BEGIN Input records

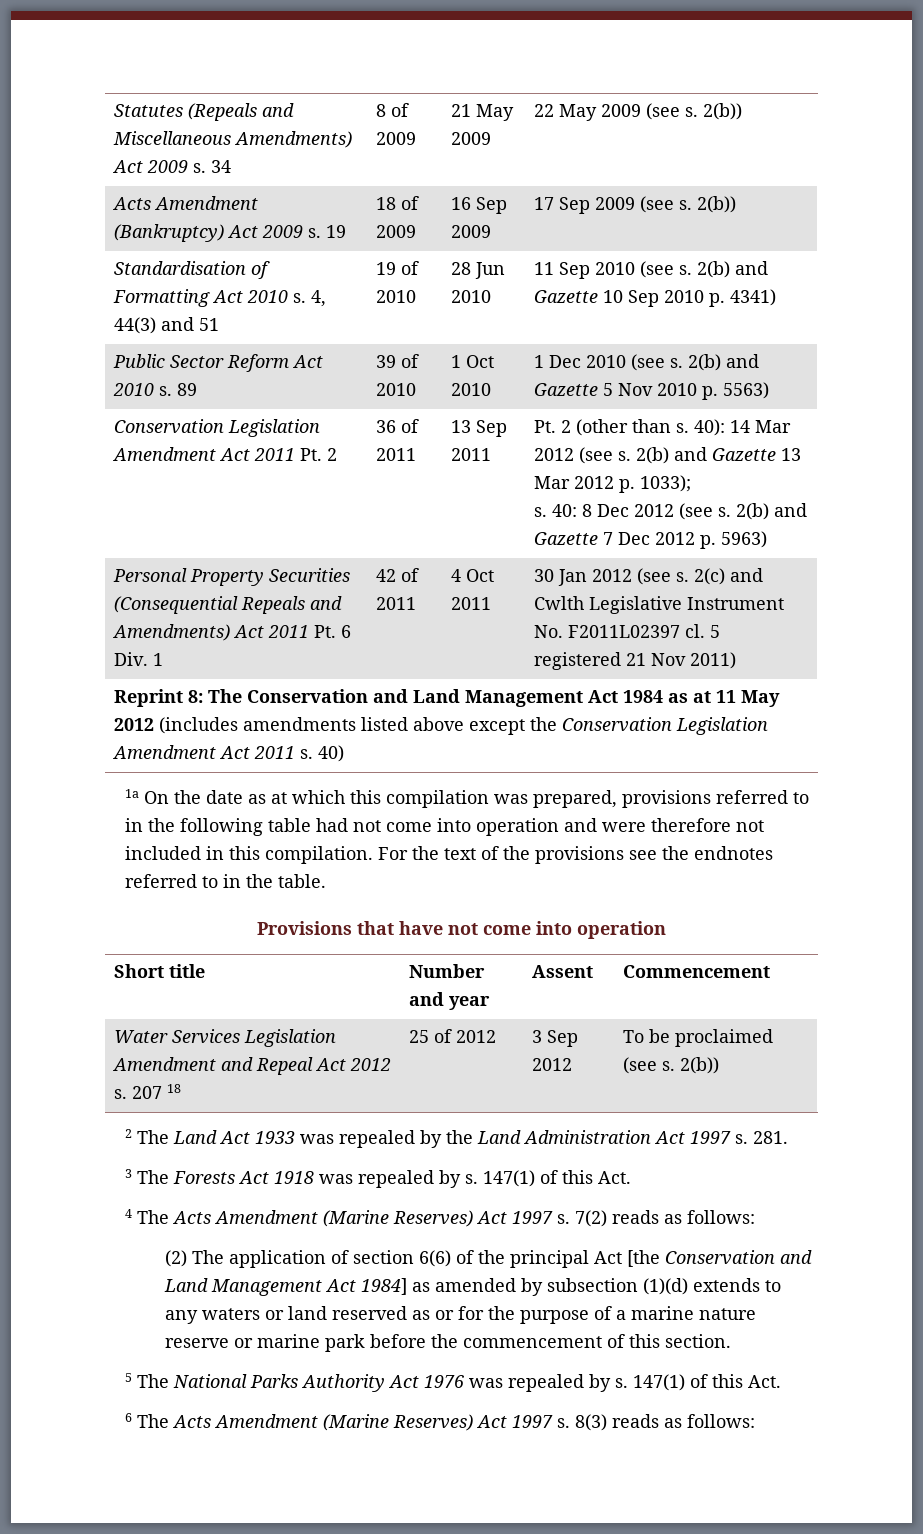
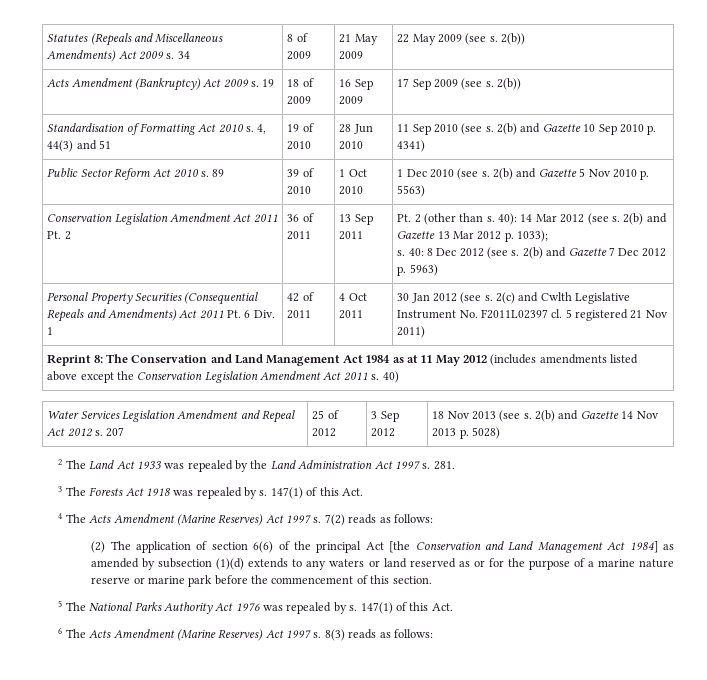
- 1a On the date as at which this compilation was prepared, provisions referred to in the following table had not come into operation and were therefore not included in this compilation. For the text of the provisions see the endnotes referred to in the table.
- Provisions that have not come into operation
- Short title | Number and year | Assent | Commencement
- Water Services Legislation Amendment and Repeal Act 2012 s. 207 18 | 25 of 2012 | 3 Sep 2012 | To be proclaimed (see s. 2(b))
+ Water Services Legislation Amendment and Repeal Act 2012 s. 207 | 25 of 2012 | 3 Sep 2012 | 18 Nov 2013 (see s. 2(b) and Gazette 14 Nov 2013 p. 5028)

END Input records

> [Work to be completed] Would you please print out all the records above exactly, minus any pictures?

> [Answer]
- 1a On the date as at which this compilation was prepared, provisions referred to in the following table had not come into operation and were therefore not included in this compilation. For the text of the provisions see the endnotes referred to in the table.
- Provisions that have not come into operation
- Short title | Number and year | Assent | Commencement
- Water Services Legislation Amendment and Repeal Act 2012 s. 207 18 | 25 of 2012 | 3 Sep 2012 | To be proclaimed (see s. 2(b))
+ Water Services Legislation Amendment and Repeal Act 2012 s. 207 | 25 of 2012 | 3 Sep 2012 | 18 Nov 2013 (see s. 2(b) and Gazette 14 Nov 2013 p. 5028)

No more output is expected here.